Health and Safety
Executive / Commission
Local authority circulars
To: Directors of Environmental Health/ Chief Environmental Health Officers of London, Metropolitan, District and Unitary Authorities and Chief Executives of County Councils.
For the attention of: Environmental Services / Trading Standards / Fire Authorities / Other
This circular gives advice to local authority enforcement officers
1 This circular alerts LA enforcement officers to the risks of handling glass in automatic cutting machines and advises on precautions.
2 Automatic Glass Cutting machines are often known as Bystronic machines, after the major Swiss supplier, but there are several other suppliers, Lisec being the most common. Each machine typically comprises a table and automatic cutting head on a horizontal beam, and at the feed end a mobile carriage and destacking frame which can move to and from an inclined pack of glass. At the feed end, the carriage moves forward horizontally to the base of the glass pack and the destacking frame pivots upwards from the front so that the suckers engage the front sheet of glass which is then pulled free of the pack, the frame descending to the horizontal and the carriage reversing.

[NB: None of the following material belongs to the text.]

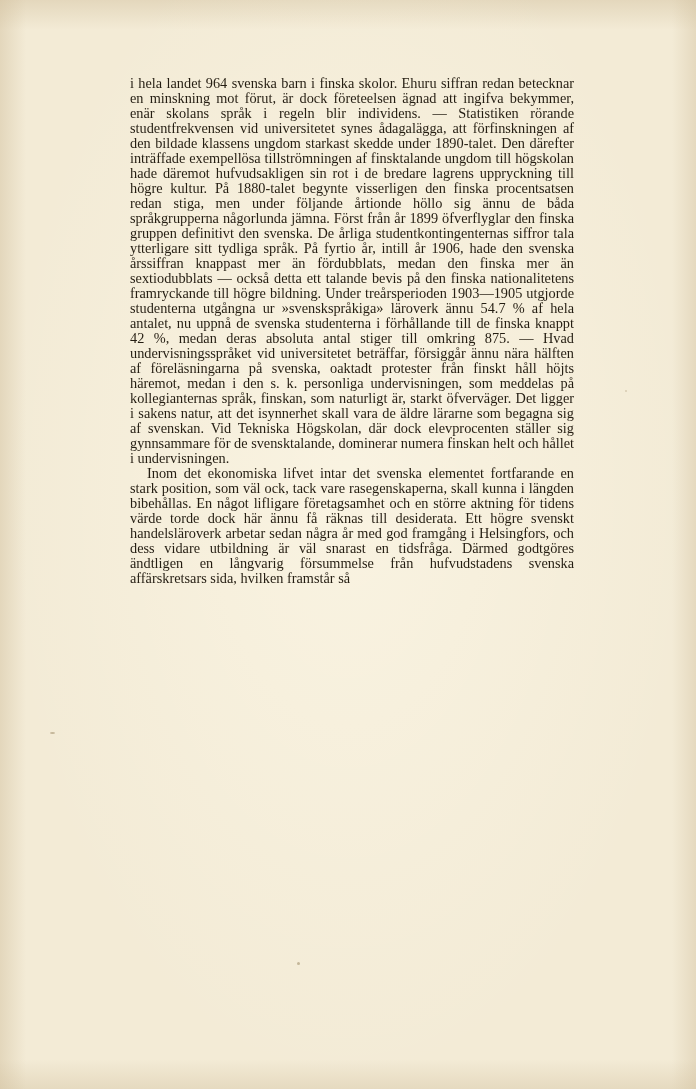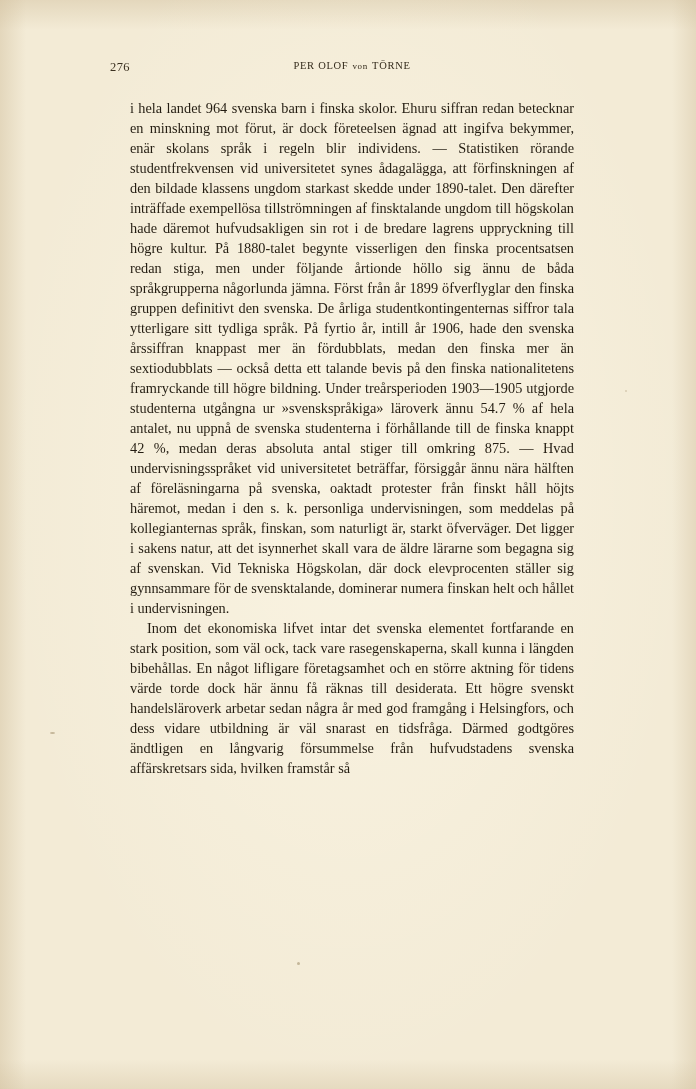"276" div.running-head { html: <div> <span>276</span> <div> <span>PER OLOF</span> <span>von</span> <span>TÖRNE</span> </div> </div> -> none }
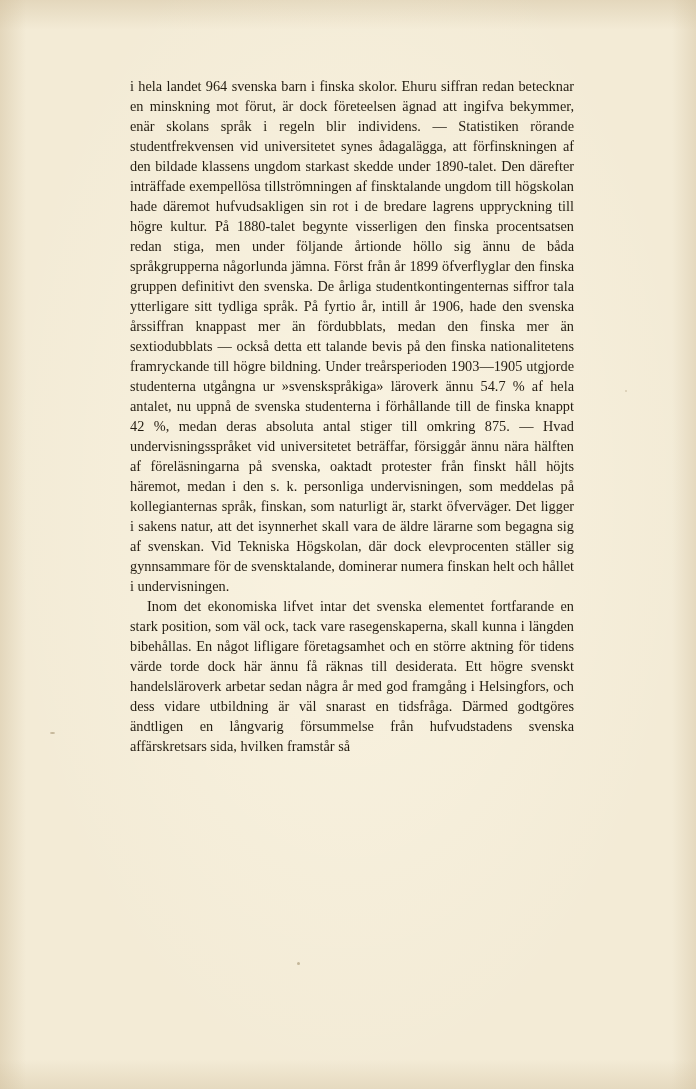"i hela landet 964 svenska" .body-text { line-height: 20px -> 15px }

The plate of glass is then transferred to the cutting table usually by a series of parallel belt drives.
3 There are two main hazards:
a) Mechanical, such as traps between the descending frame and fixed parts or between fixed and moving parts of the transfer mechanism or from unguarded drives; and
b) Cuts either from falling glass after venting in the pack at the feed end or from the glass being handled on the table. (Venting is a term describing the unexpected release of stress in a sheet of glass, resulting in breakage and perhaps the release of a fragment or slither of glass).
4 The following standards are advised:
a) Fixed mesh side fencing or other forms of protection should be provided at the sides of inclined glass packs at the feed end where glass can vent into areas likely to be glass which has vented within the pack, then fallen sideways during destacking. Access into the area between the side fencing and glass should be prevented;
b) Where the plant is used frequently and persons are likely to be in its vicinity, 1.8 metre high fencing with interlocked access gates around the destacking area should be provided. This standard may be extended to the whole cutting table, but risks of injury are lower here and accidents much less severe.
c) An additional risk at the destacking area is posed by the possibility of the frame picking up two pieces of glass instead of one, then dropping the second. To inhibit this, manufacturers often dust each sheet of glass before despatch to prevent sticking, but the risk remains if this is not done. Recent machines have a capacitive sensor fitted to the side of the rack with a device for blowing compressed air which senses when two sheets stick together and separates them. These should be required at older machines when reasonably practicable.